The survey of 1,000 16‐ and 17‐year‐olds found that many were watching pornography on social media sites but it was more frequently viewed on pornographic websites.

One of the arguments for not introducing age verification as proposed was because it would not cover social media sites.

Dr Neil Thurman led the survey. “Given the frequency with which our research shows dedicated porn websites are viewed by 16- and 17-year-olds, waiting for the online harms bill to come into force certainly carries risks, allowing adolescents to continue to regularly access online content that is problematic in many ways.”

Earlier in the year, the NSPCC highlighted that there had been a large increase in the amount of child abuse material being produced and shared online. The UK’s child abuse image database is growing by 500,000 every two months.

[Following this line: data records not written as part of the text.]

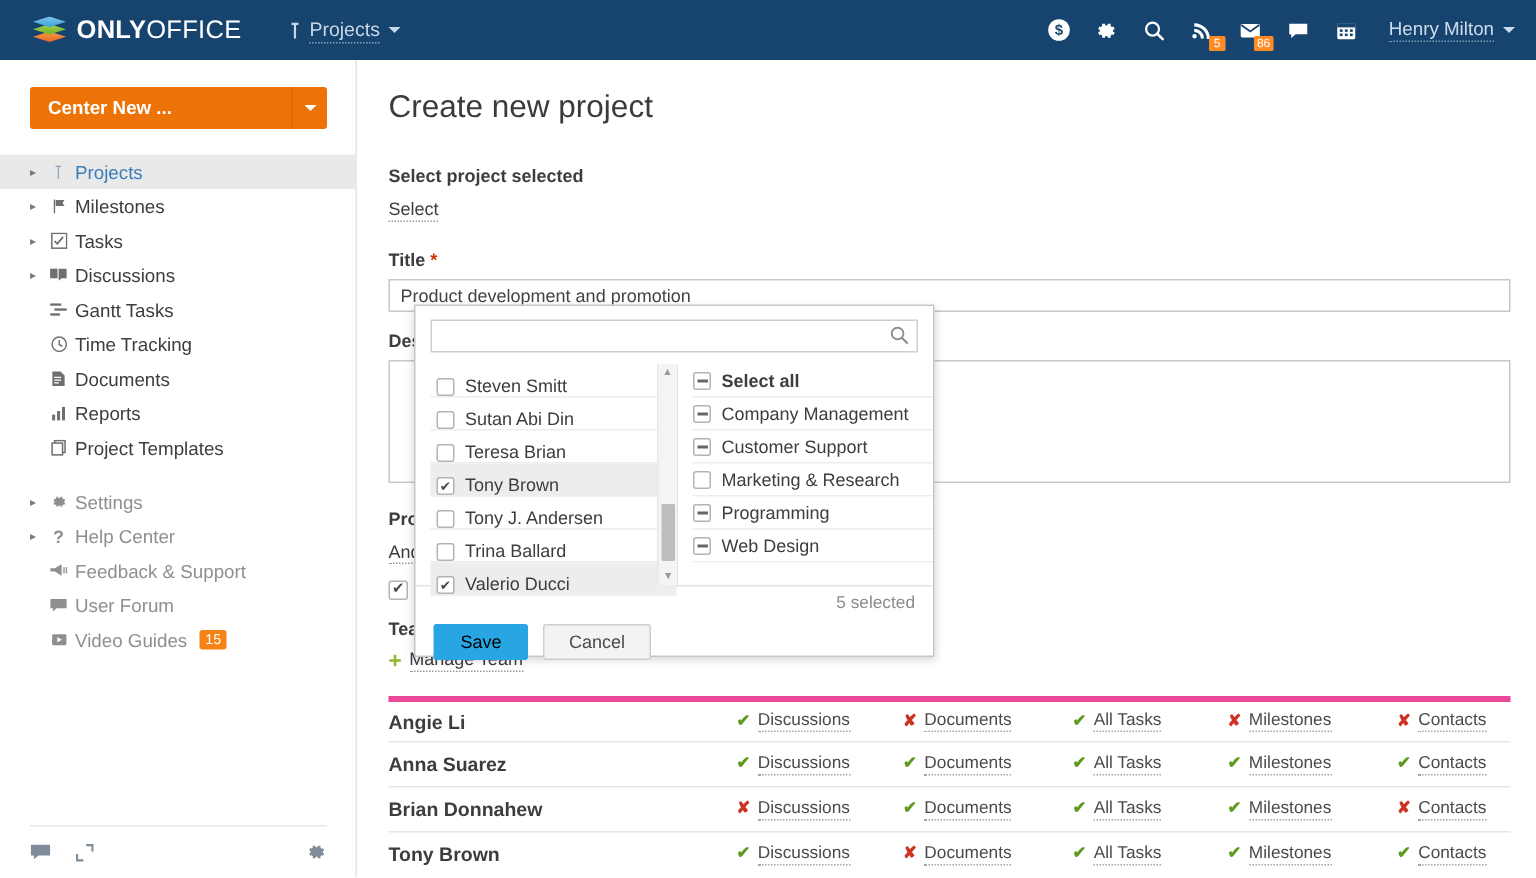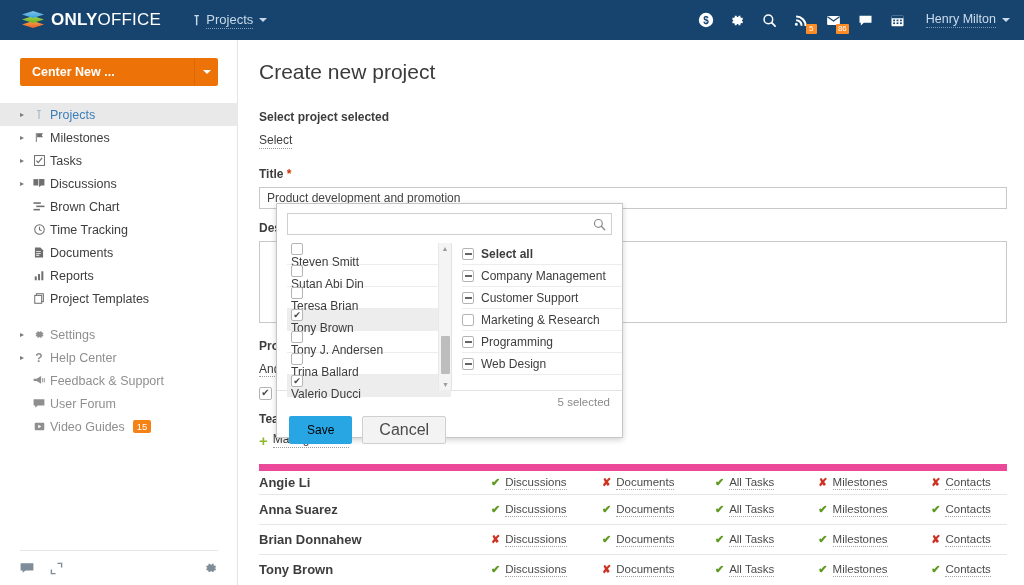--- a/index.html
+++ b/index.html
@@ -412,7 +412,7 @@
               <rect x="0.5" y="8.6" width="7" height="1.7" fill="#6f6f6f"></rect>
             </svg>
         </span>
-        <span class="nav-label">Brown Chart</span>
+        <span class="nav-label">Gantt Tasks</span>
       </div>
       <div class="nav-item">
         <span class="arrow"></span>

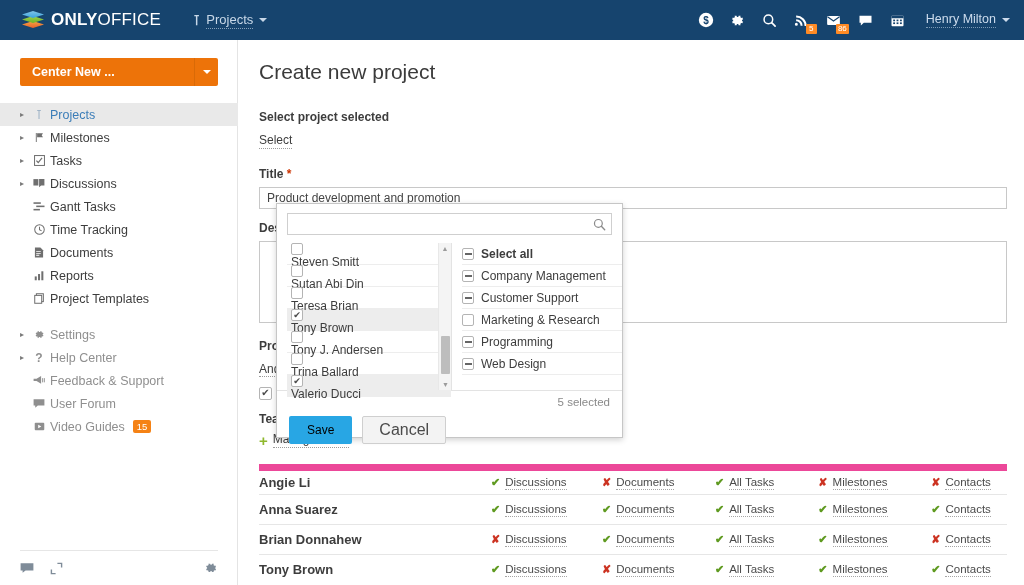--- a/index.html
+++ b/index.html
@@ -221,9 +221,9 @@
     margin-left: 10px;
   }
   .plist-item {
-    height: 22px; display: flex; align-items: flex-start;
+    height: 22px; display: flex; align-items: flex-end;
     border-bottom: 1px solid #ededed; font-size: 12px; color: #3d3d3d;
-    padding-left: 4px; cursor: pointer; flex-direction: column;
+    padding-left: 4px; cursor: pointer;
   }
   .plist-item.sel { background: #ededed; }
   .plist-item .pcb {

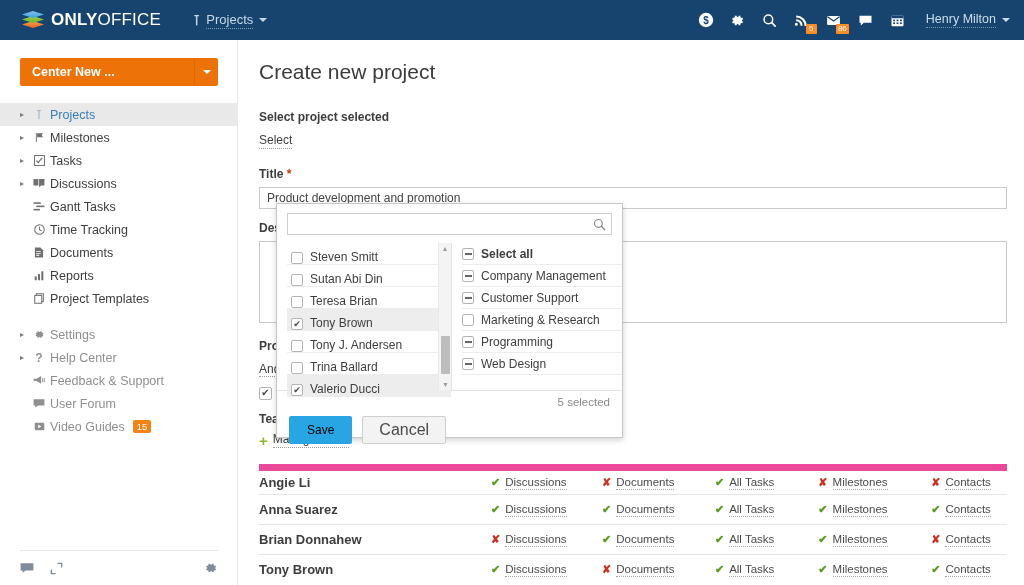--- a/index.html
+++ b/index.html
@@ -272,7 +272,7 @@
     font-family: "Liberation Sans", sans-serif;
   }
   .btn-cancel {
-    background: #f3f3f3; color: #4a4a4a; font-size: 16px;
+    background: #f3f3f3; color: #4a4a4a; font-size: 12px;
     border: 1px solid #cfcfcf; padding: 4px 16px; margin-left: 10px;
     cursor: pointer; border-radius: 2px;
     font-family: "Liberation Sans", sans-serif;

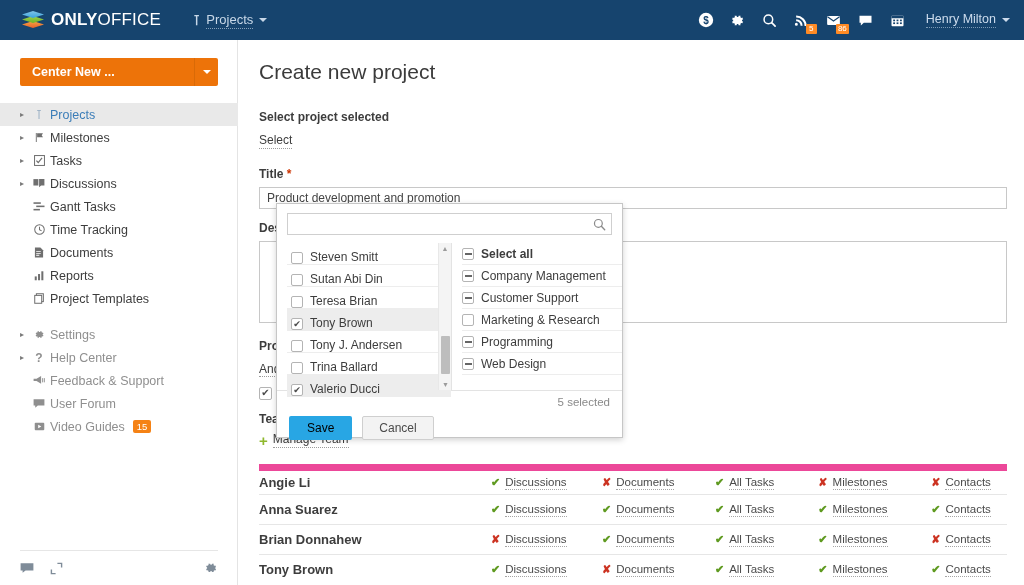--- a/index.html
+++ b/index.html
@@ -179,7 +179,7 @@
     display: flex; align-items: center; height: 30px;
     border-top: 1px solid #e6e6e6;
   }
-  .trow:first-child { border-top: 7px solid #ec4899; }
+  .trow:first-child { border-top: 4px solid #ec4899; }
   .tname {
     width: 232px; font-size: 13px; font-weight: bold; color: #3d3d3d;
     flex: 0 0 232px;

The term ‘child abuse’ is used by the NSPCC to describe a situation whereby a child is intentionally harmed by an adult or another child. The abuse perpetrated can be physical, sexual, or emotional and can take place in person or online.

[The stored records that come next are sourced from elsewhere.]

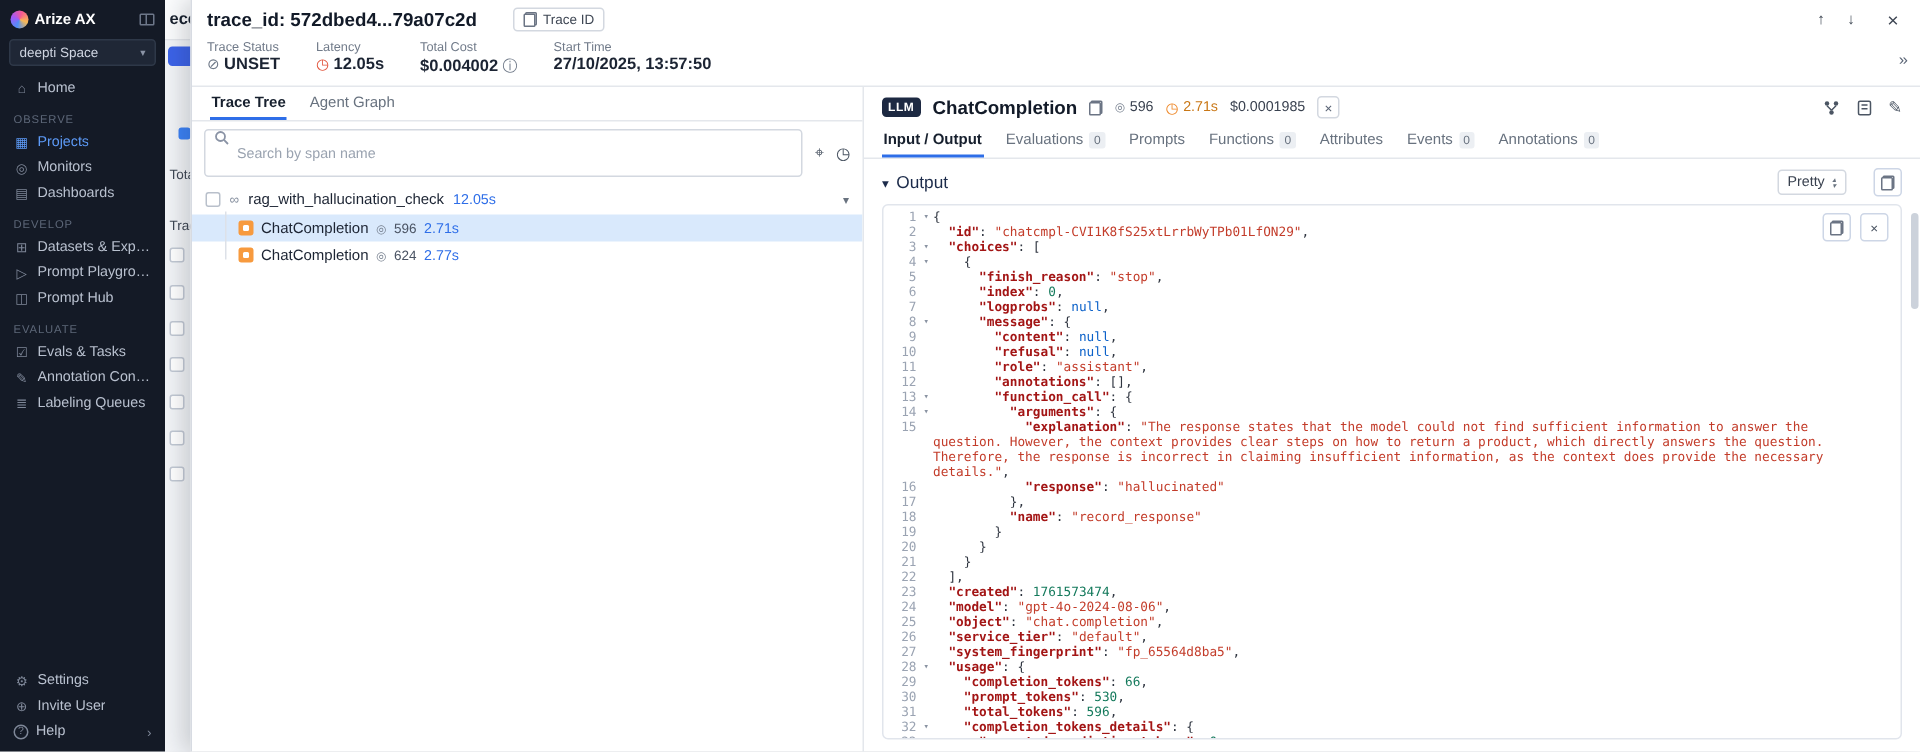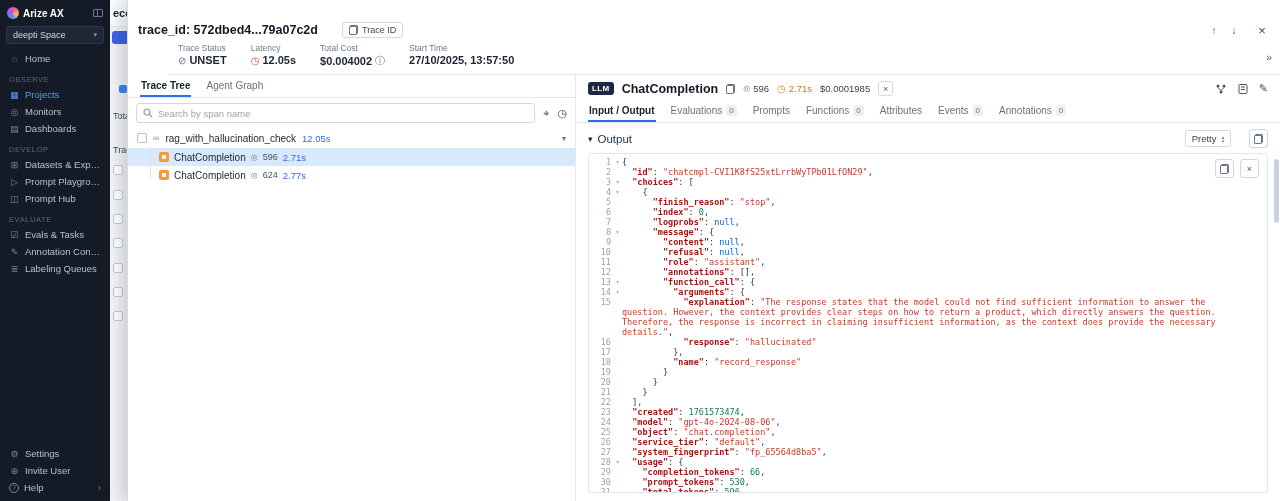--- a/index.html
+++ b/index.html
@@ -35,7 +35,7 @@
 
 
 .modal{position:absolute;top:0;bottom:0;left:127px;right:0;background:#fff;border-left:1px solid #d7dbe2;box-shadow:-6px 0 14px rgba(20,26,38,.18);display:flex;flex-direction:column;z-index:2;}
-.m-header{display:flex;align-items:center;gap:8px;padding:22px 10px 3px;}
+.m-header{display:flex;align-items:center;gap:8px;padding:5px 10px 3px;}
 .m-title{font-size:12.5px;font-weight:bold;color:#121a28;}
 .chip{display:inline-flex;align-items:center;gap:4px;border:1px solid #d3d8e0;border-radius:3px;padding:2px 6px;font-size:9px;color:#3f4754;cursor:pointer;margin-left:16px;}
 .m-actions{margin-left:auto;display:flex;align-items:center;gap:4px;}

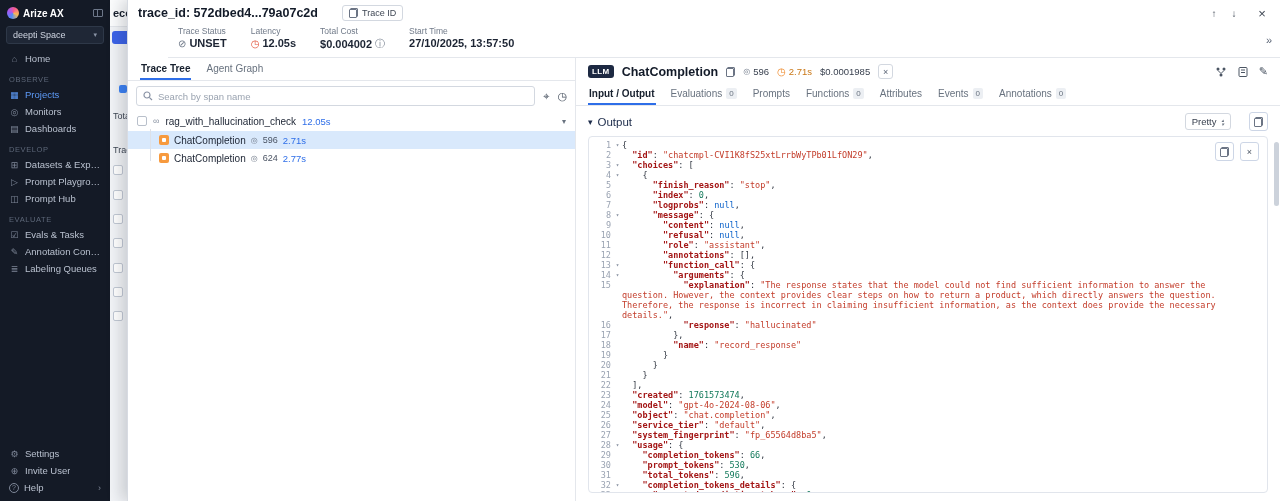--- a/index.html
+++ b/index.html
@@ -41,7 +41,7 @@
 .m-actions{margin-left:auto;display:flex;align-items:center;gap:4px;}
 .ibtn{font-size:10px;color:#3f4754;width:16px;height:16px;display:flex;align-items:center;justify-content:center;}
 .ibtn.close{font-size:13px;margin-left:8px;}
-.m-stats{display:flex;gap:24px;padding:2px 10px 6px;border-bottom:1px solid #e4e7ec;position:relative;margin-left:40px;}
+.m-stats{display:flex;gap:24px;padding:2px 10px 6px;border-bottom:1px solid #e4e7ec;position:relative;}
 .stat-label{font-size:8.5px;color:#707a89;margin-bottom:1px;}
 .stat-value{display:flex;align-items:center;gap:3px;font-size:11px;font-weight:bold;color:#1c2433;}
 .st-ico{font-weight:normal;font-size:10px;color:#707a89;}

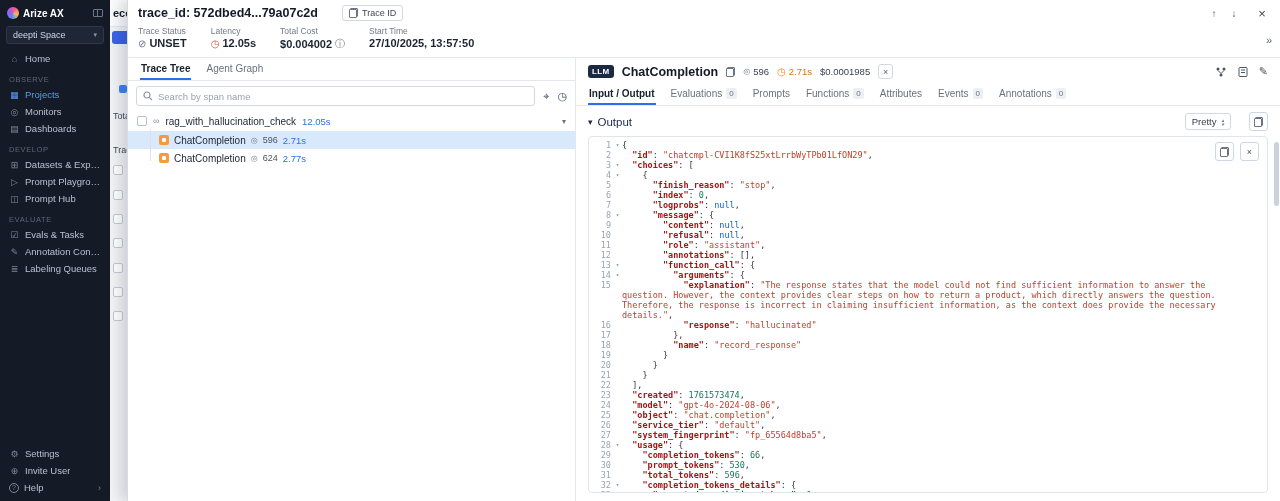--- a/index.html
+++ b/index.html
@@ -60,7 +60,7 @@
 .t-tab.active,.d-tab.active{color:#17202e;font-weight:bold;border-bottom-color:#2e6ee8;}
 .count-badge{background:#eceff3;border-radius:2px;padding:0 3px;font-size:8px;color:#68727f;font-weight:normal;line-height:11px;}
 .t-search{display:flex;align-items:center;gap:8px;padding:5px 8px;flex:none;}
-.search-box{flex:1;display:flex;align-items:center;gap:5px;border:1px solid #d3d8e0;border-radius:3px;padding:0 6px;height:20px;}
+.search-box{flex:1;display:flex;gap:5px;border:1px solid #d3d8e0;border-radius:3px;padding:0 6px;height:32px;}
 .search-box input{border:none;outline:none;flex:1;font-size:9.5px;color:#3f4754;font-family:inherit;background:transparent;}
 .search-box input::placeholder{color:#9aa3b0;}
 .tool-ico{color:#4b5563;font-size:11px;cursor:pointer;}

The rise in online cases can be seen to correspond with the increasing number of children relying upon the internet for their day-to-day lives during lockdown.

Between April and September 2020, 4,700 people, (nearly all men), were arrested for online child abuse offences and more than 6,000 children were safeguarded.

The Crime Survey for England and Wales (CSEW) estimated that one in five adults aged 18-74 years experienced at least one form of child abuse, whether emotional, physical or sexual abuse or witnessed domestic abuse before the age of 16 years.

The combination of easily accessible pornography and the rise in online exploitation must be alarming for parents who have had no choice but to allow their children increased access to the internet.

The young age of victims of online sexual exploitation or grooming may mean that they are fearful or embarrassed to discuss what has occurred.

Victims of abuse may be entitled to Criminal Injuries Compensation Award (CICA). The CICA is a government funded body for the victims of blameless crimes.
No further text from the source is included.